┏━━

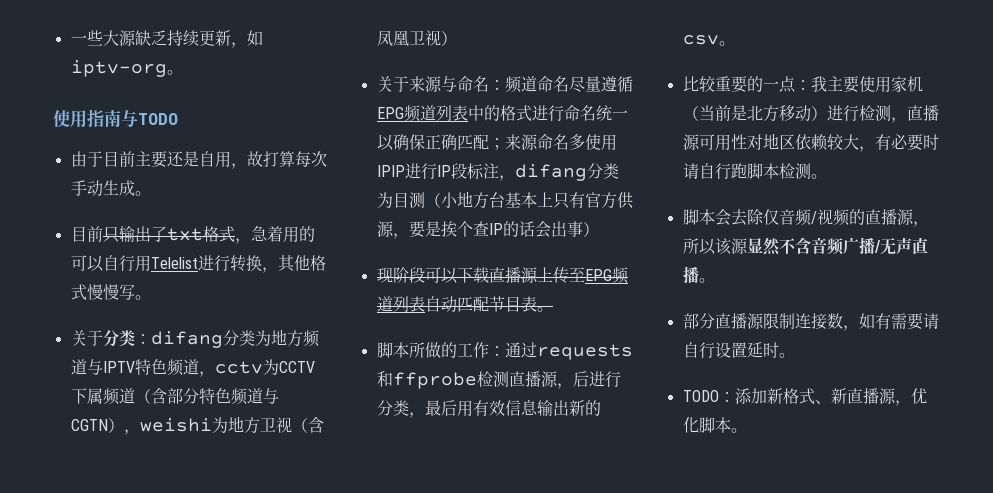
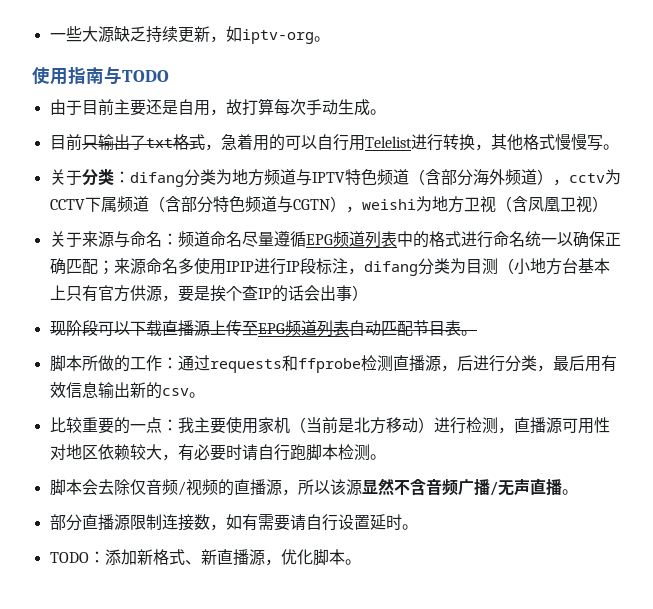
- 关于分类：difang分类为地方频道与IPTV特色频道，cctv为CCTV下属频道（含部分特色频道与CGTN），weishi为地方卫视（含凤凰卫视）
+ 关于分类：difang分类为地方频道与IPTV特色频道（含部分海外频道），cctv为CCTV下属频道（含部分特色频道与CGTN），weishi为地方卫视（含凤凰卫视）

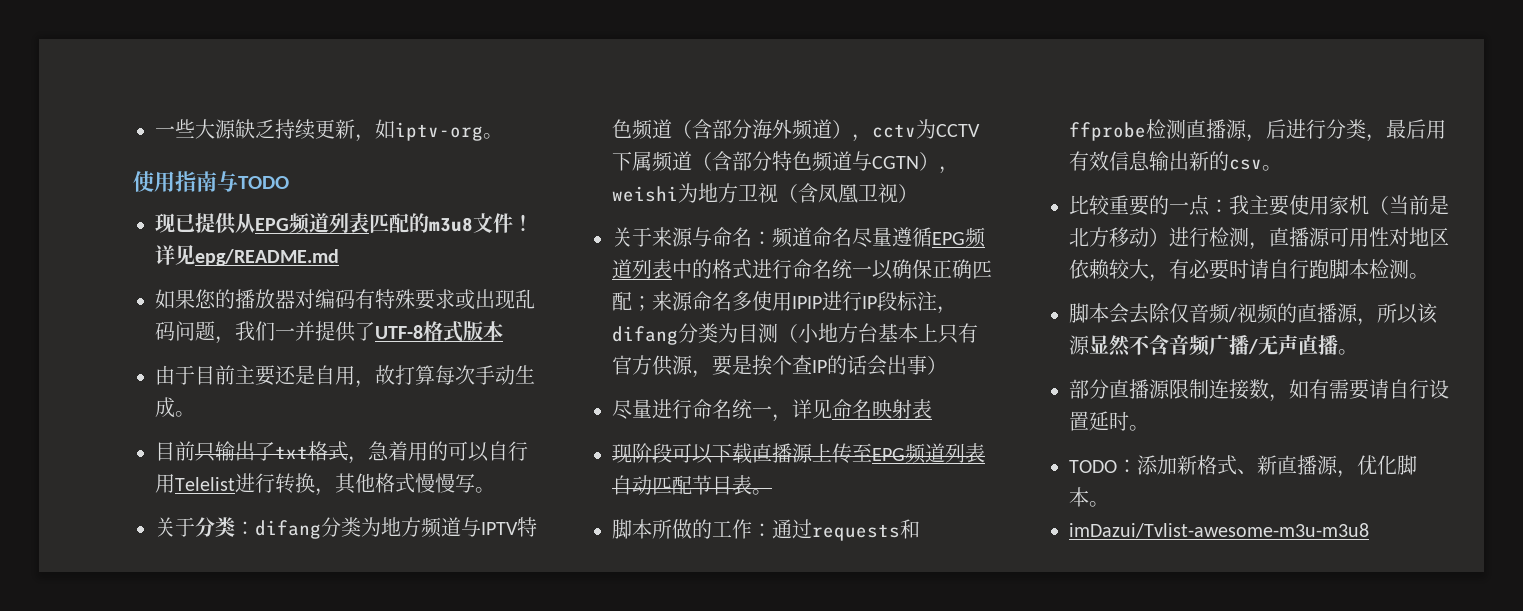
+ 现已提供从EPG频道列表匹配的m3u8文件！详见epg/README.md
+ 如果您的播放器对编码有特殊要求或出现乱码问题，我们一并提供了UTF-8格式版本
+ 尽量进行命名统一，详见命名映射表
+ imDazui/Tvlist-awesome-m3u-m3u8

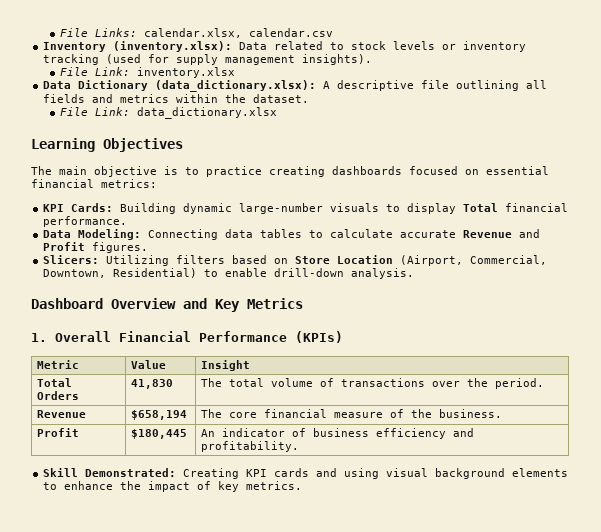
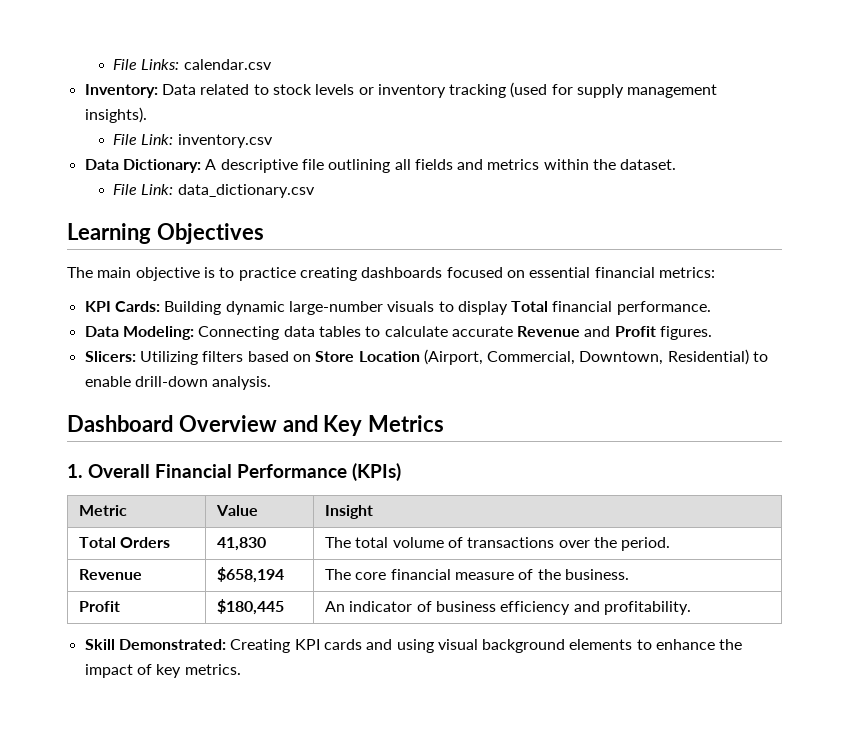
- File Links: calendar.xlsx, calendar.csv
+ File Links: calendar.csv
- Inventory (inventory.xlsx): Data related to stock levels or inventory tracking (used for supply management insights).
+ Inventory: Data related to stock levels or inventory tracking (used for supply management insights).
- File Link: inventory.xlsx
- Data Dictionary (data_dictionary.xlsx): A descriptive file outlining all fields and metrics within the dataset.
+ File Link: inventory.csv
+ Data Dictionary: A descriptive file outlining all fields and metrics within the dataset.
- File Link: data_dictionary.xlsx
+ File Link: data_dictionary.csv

┗━━

§ **EXERCISE OBJECTIVE**
Output an exact copy of the material, with the pictures removed.

§ **EXERCISE RESULT**
- 关于分类：difang分类为地方频道与IPTV特色频道，cctv为CCTV下属频道（含部分特色频道与CGTN），weishi为地方卫视（含凤凰卫视）
+ 关于分类：difang分类为地方频道与IPTV特色频道（含部分海外频道），cctv为CCTV下属频道（含部分特色频道与CGTN），weishi为地方卫视（含凤凰卫视）

+ 现已提供从EPG频道列表匹配的m3u8文件！详见epg/README.md
+ 如果您的播放器对编码有特殊要求或出现乱码问题，我们一并提供了UTF-8格式版本
+ 尽量进行命名统一，详见命名映射表
+ imDazui/Tvlist-awesome-m3u-m3u8

- File Links: calendar.xlsx, calendar.csv
+ File Links: calendar.csv
- Inventory (inventory.xlsx): Data related to stock levels or inventory tracking (used for supply management insights).
+ Inventory: Data related to stock levels or inventory tracking (used for supply management insights).
- File Link: inventory.xlsx
- Data Dictionary (data_dictionary.xlsx): A descriptive file outlining all fields and metrics within the dataset.
+ File Link: inventory.csv
+ Data Dictionary: A descriptive file outlining all fields and metrics within the dataset.
- File Link: data_dictionary.xlsx
+ File Link: data_dictionary.csv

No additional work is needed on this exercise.